Sand between our toes, so fine,
Waves crashing in rhythmic rhyme,
Picnics filled with sweet delight,
Summer's pleasures, pure and bright.
Days stretch long, nights invite,
Stargazing dreams take flight,
Fireflies dance in twilight's haze,
Summer's magic shall never fade.
The generated poem is nice, but what if we have a specific style of the poem we’d like it to generate? We could try the descriptive approach or simply provide relevant examples of what we need in the prompt.
In-Context Learning And Few-Shot Prompting
In the context of LLMs, in-context learning is a powerful approach where the model learns from demonstrations or exemplars provided within the prompt. Few-shot prompting is a technique under in-context learning that involves giving the language model a few examples or demonstrations of the task at hand to help it generalize and perform better on complex tasks.
Few-shot prompting allows language models to learn from a limited amount of data, making them more adaptable and capable of handling tasks with minimal training samples. Instead of relying solely on zero-shot capabilities (where the model predicts outputs for tasks it has never seen before), few-shot prompting leverages the in-context demonstrations to improve performance.
In few-shot prompting, the prompt typically includes multiple questions or inputs along with their corresponding answers. The language model learns from these examples and generalizes to respond to similar queries.
import openai
prompt_system = "You are a helpful assistant whose goal is to write short poems."
prompt = """Write a short poem about {topic}."""
examples = {
"nature": "Birdsong fills the air,\nMountains high and valleys deep,\nNature's music sweet.",
"winter": "Snow blankets the ground,\nSilence is the only sound,\nWinter's beauty found."
}
response = openai.ChatCompletion.create(
model="gpt-3.5-turbo",
messages=[
{"role": "system", "content": prompt_system},
{"role": "user", "content": prompt.format(topic="nature")},
{"role": "assistant", "content": examples["nature"]},
{"role": "user", "content": prompt.format(topic="winter")},
{"role": "assistant", "content": examples["winter"]},
{"role": "user", "content": prompt.format(topic="summer")}
]
)
print(response.choices[0]['message']['content'])
Golden sunbeams shine,
Warm sands between toes divine,
Summer memories, mine.
Limitations of Few-shot Prompting
Despite its effectiveness, few-shot prompting does have limitations, especially for more complex reasoning tasks. In such cases, advanced techniques like chain-of-thought prompting have gained popularity. Chain-of-thought prompting breaks down complex problems into multiple steps and provides demonstrations for each step, enabling the model to reason more effectively.
Conclusion
In this lesson, we explored prompting in the context of language models. Prompting involves presenting specific tasks or instructions to an LLM to generate desired responses. We learned that the quality of results largely depends on the precision and relevance of the information provided in the prompt.

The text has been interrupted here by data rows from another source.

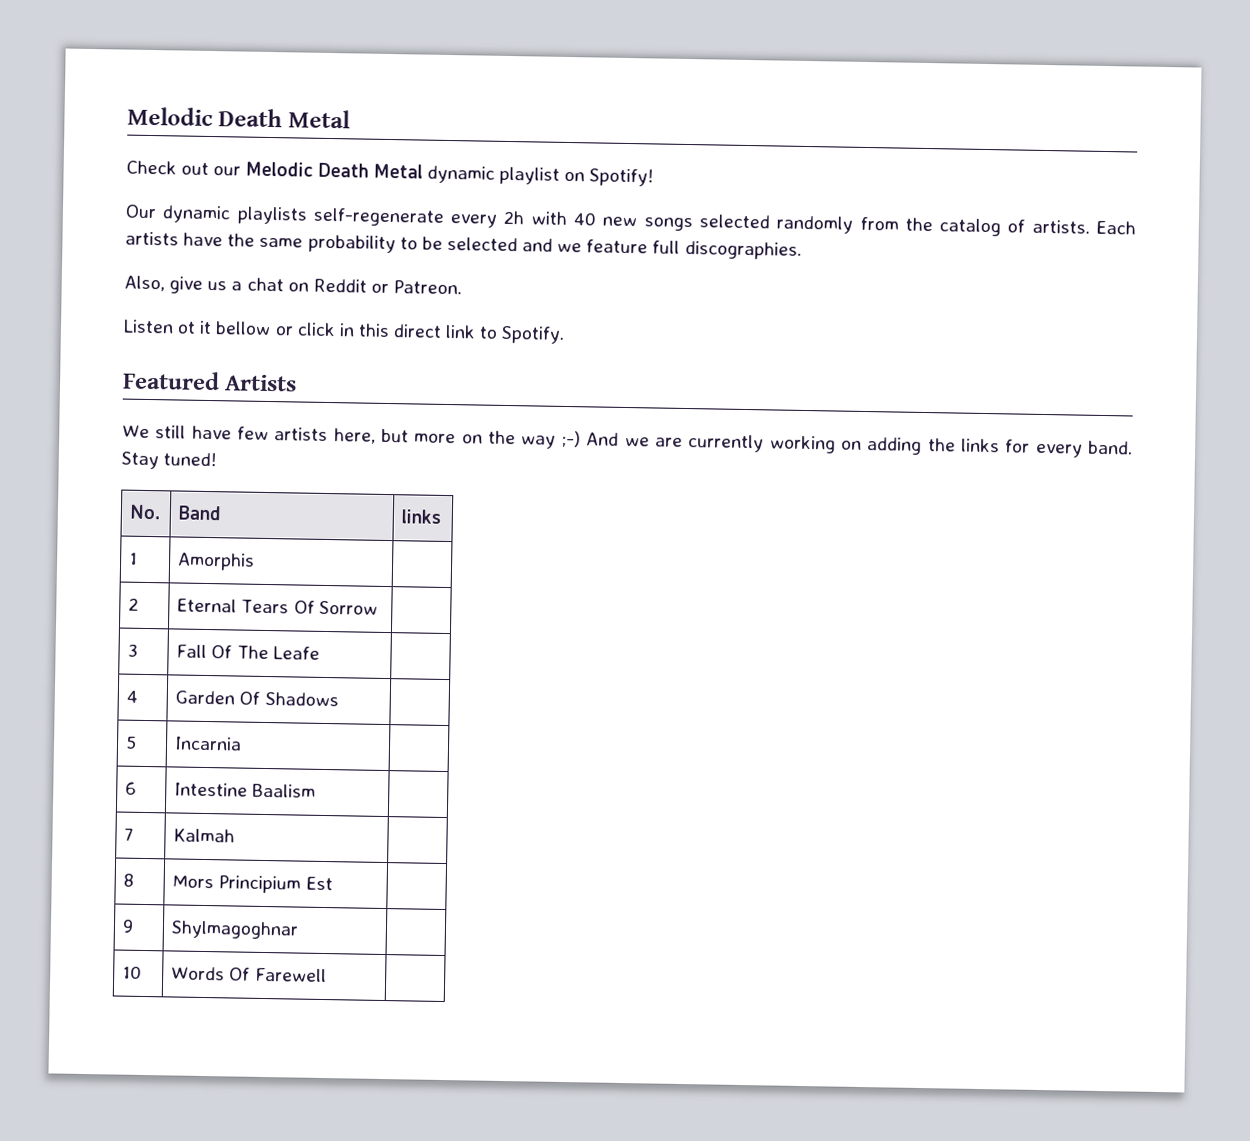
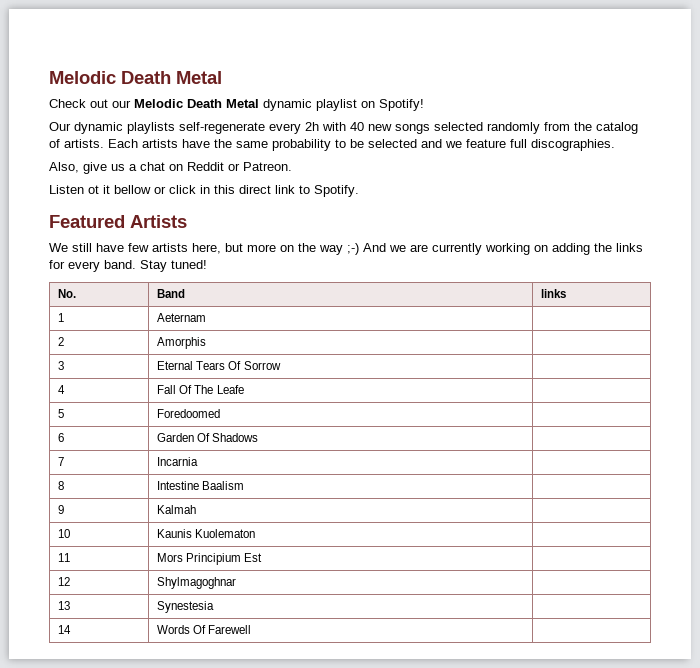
- 1 | Amorphis |
+ 1 | Aeternam |
+ 2 | Amorphis |
- 2 | Eternal Tears Of Sorrow |
+ 3 | Eternal Tears Of Sorrow |
- 3 | Fall Of The Leafe |
+ 4 | Fall Of The Leafe |
- 4 | Garden Of Shadows |
+ 5 | Foredoomed |
+ 6 | Garden Of Shadows |
- 5 | Incarnia |
+ 7 | Incarnia |
- 6 | Intestine Baalism |
+ 8 | Intestine Baalism |
- 7 | Kalmah |
+ 9 | Kalmah |
- 8 | Mors Principium Est |
+ 10 | Kaunis Kuolematon |
+ 11 | Mors Principium Est |
- 9 | Shylmagoghnar |
+ 12 | Shylmagoghnar |
- 10 | Words Of Farewell |
+ 13 | Synestesia |
+ 14 | Words Of Farewell |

Through code examples, we saw how to use prompts for story generation and product descriptions. We also explored zero-shot prompting, where the model can perform tasks without explicit reference examples. However, we introduced few-shot prompting, a powerful in-context learning approach to improve the model's performance on more complex tasks. Few-shot prompting allows the model to learn from a limited number of examples, making it more adaptable and capable of handling tasks with minimal training data.
However, we also recognized that few-shot prompting has its limitations, particularly for complex reasoning tasks. In such cases, advanced techniques like chain-of-thought prompting are gaining popularity by breaking down complex problems into multiple steps with demonstrations for each step.